## WHAT THE TASK ASKS
Filter the records below and copy every line containing the word "number".

━━━ DATASET EXTRACT ━━━

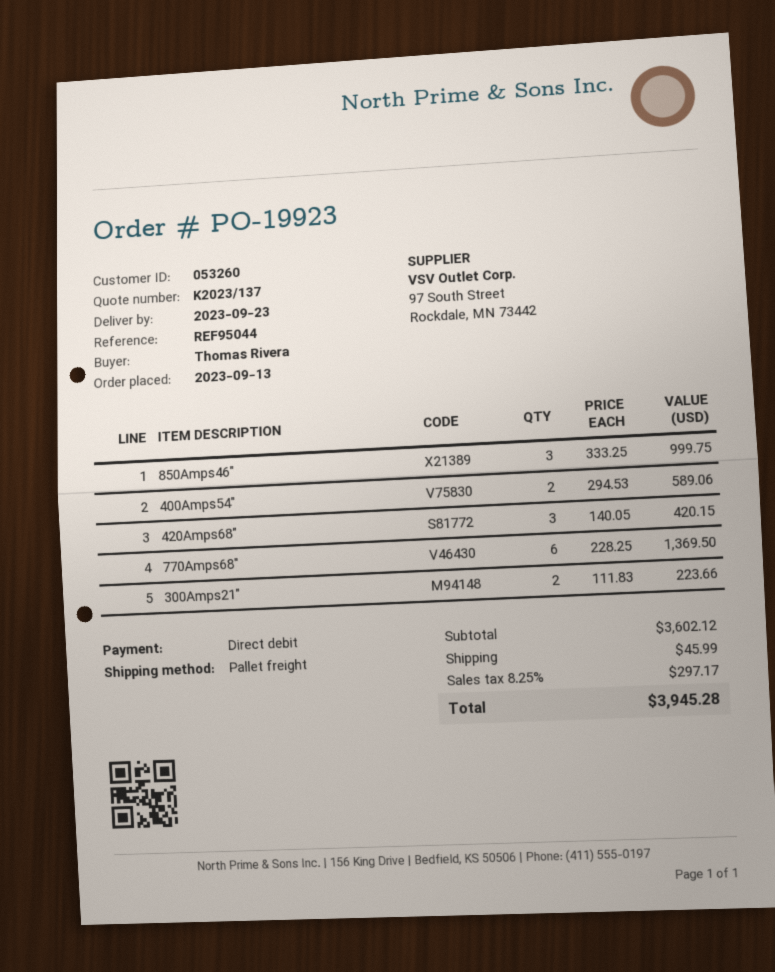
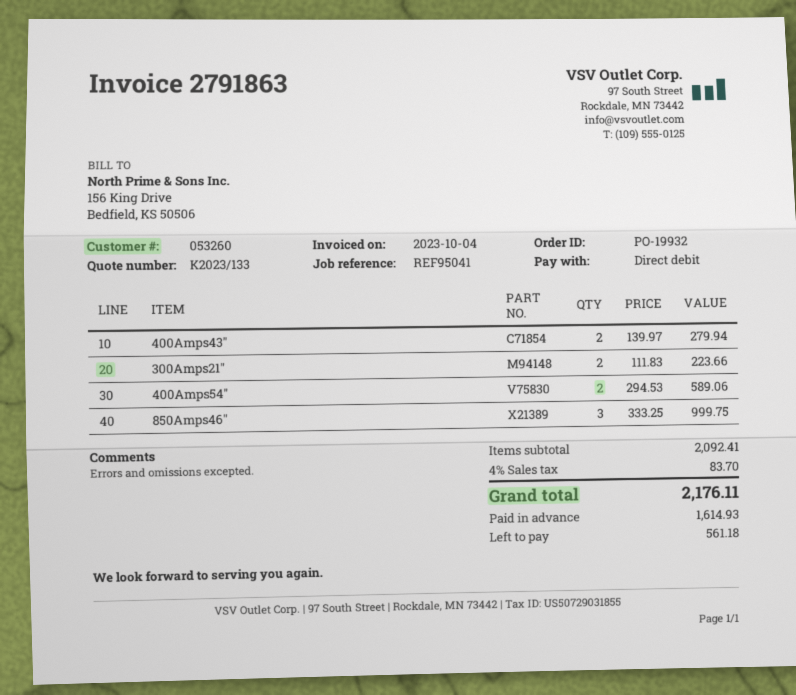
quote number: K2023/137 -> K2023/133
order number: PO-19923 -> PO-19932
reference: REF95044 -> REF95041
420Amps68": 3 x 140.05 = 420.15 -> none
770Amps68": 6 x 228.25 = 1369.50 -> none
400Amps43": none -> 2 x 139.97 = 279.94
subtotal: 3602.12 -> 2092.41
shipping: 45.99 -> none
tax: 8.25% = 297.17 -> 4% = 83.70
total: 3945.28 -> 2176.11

━━━
━━━ DATASET EXTRACT ━━━

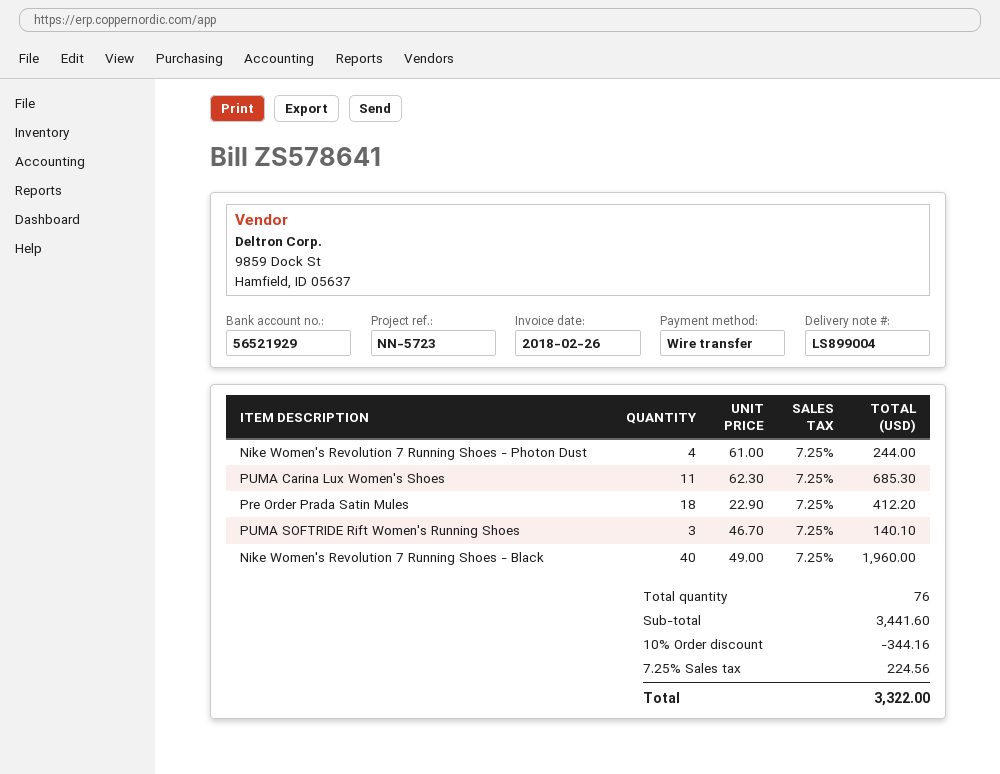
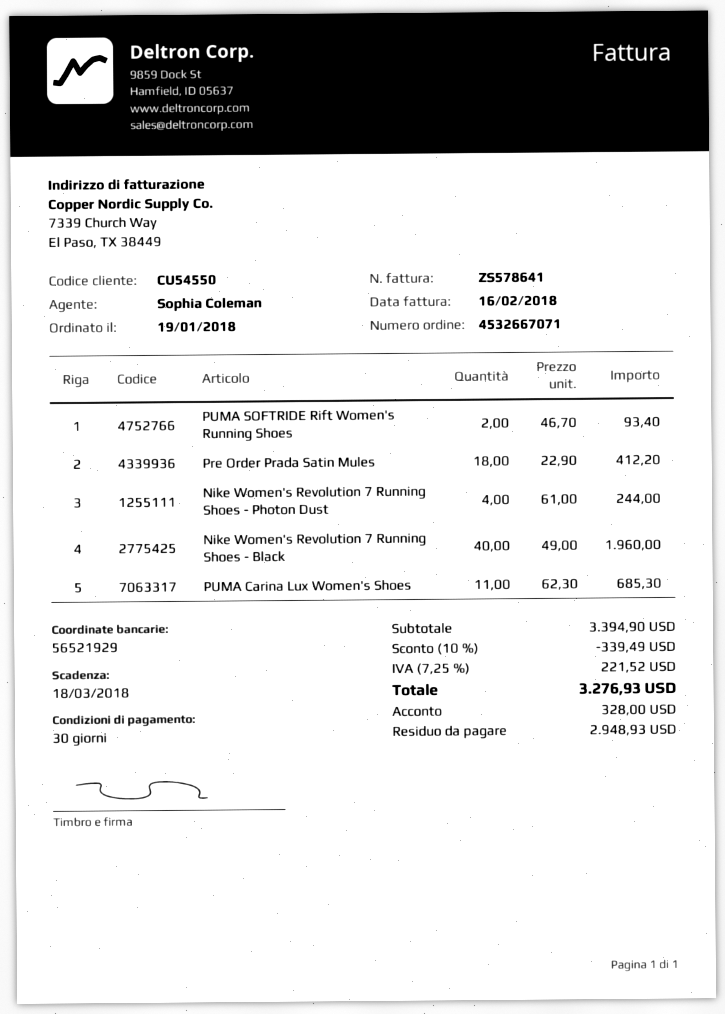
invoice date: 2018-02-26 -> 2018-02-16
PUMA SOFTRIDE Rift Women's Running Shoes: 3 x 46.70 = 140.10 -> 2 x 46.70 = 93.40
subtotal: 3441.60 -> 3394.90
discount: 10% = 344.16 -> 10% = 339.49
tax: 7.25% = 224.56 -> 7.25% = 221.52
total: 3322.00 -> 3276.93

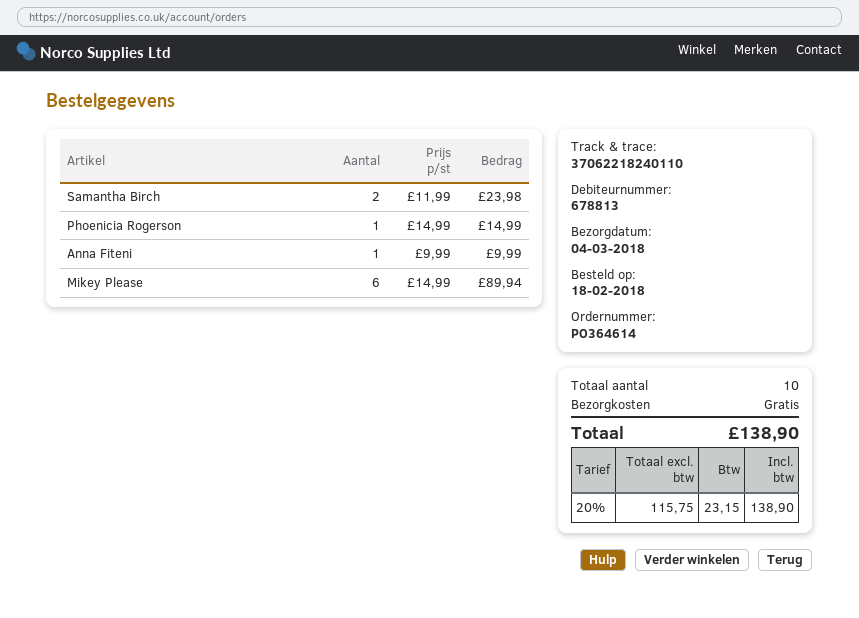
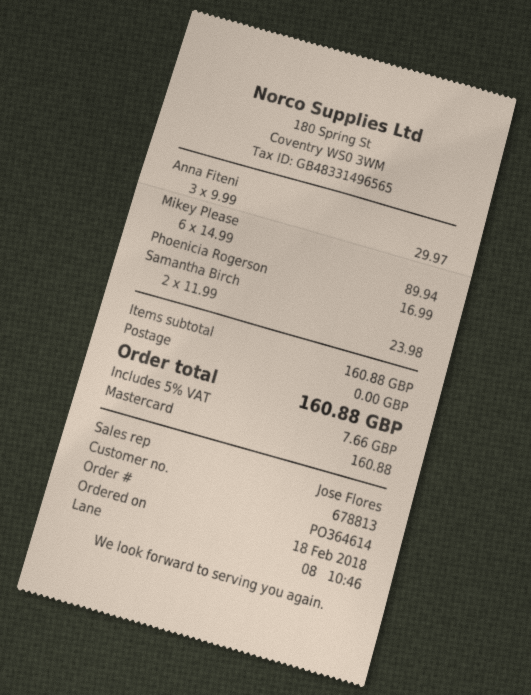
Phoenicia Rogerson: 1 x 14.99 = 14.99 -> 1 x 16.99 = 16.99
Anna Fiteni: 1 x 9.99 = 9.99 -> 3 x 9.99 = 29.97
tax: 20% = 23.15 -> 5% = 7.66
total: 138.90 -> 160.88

━━━
━━━ DATASET EXTRACT ━━━

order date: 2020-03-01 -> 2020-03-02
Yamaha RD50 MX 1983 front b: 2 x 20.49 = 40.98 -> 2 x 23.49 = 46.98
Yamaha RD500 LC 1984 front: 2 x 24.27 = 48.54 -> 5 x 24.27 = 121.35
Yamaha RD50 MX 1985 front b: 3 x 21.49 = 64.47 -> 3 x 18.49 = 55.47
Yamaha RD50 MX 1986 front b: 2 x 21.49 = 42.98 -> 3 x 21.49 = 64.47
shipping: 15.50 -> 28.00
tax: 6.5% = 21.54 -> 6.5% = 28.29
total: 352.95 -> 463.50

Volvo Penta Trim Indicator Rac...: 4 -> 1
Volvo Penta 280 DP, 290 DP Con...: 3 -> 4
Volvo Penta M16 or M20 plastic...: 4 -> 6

━━━

## EXERCISE ANSWER
quote number: K2023/137 -> K2023/133
order number: PO-19923 -> PO-19932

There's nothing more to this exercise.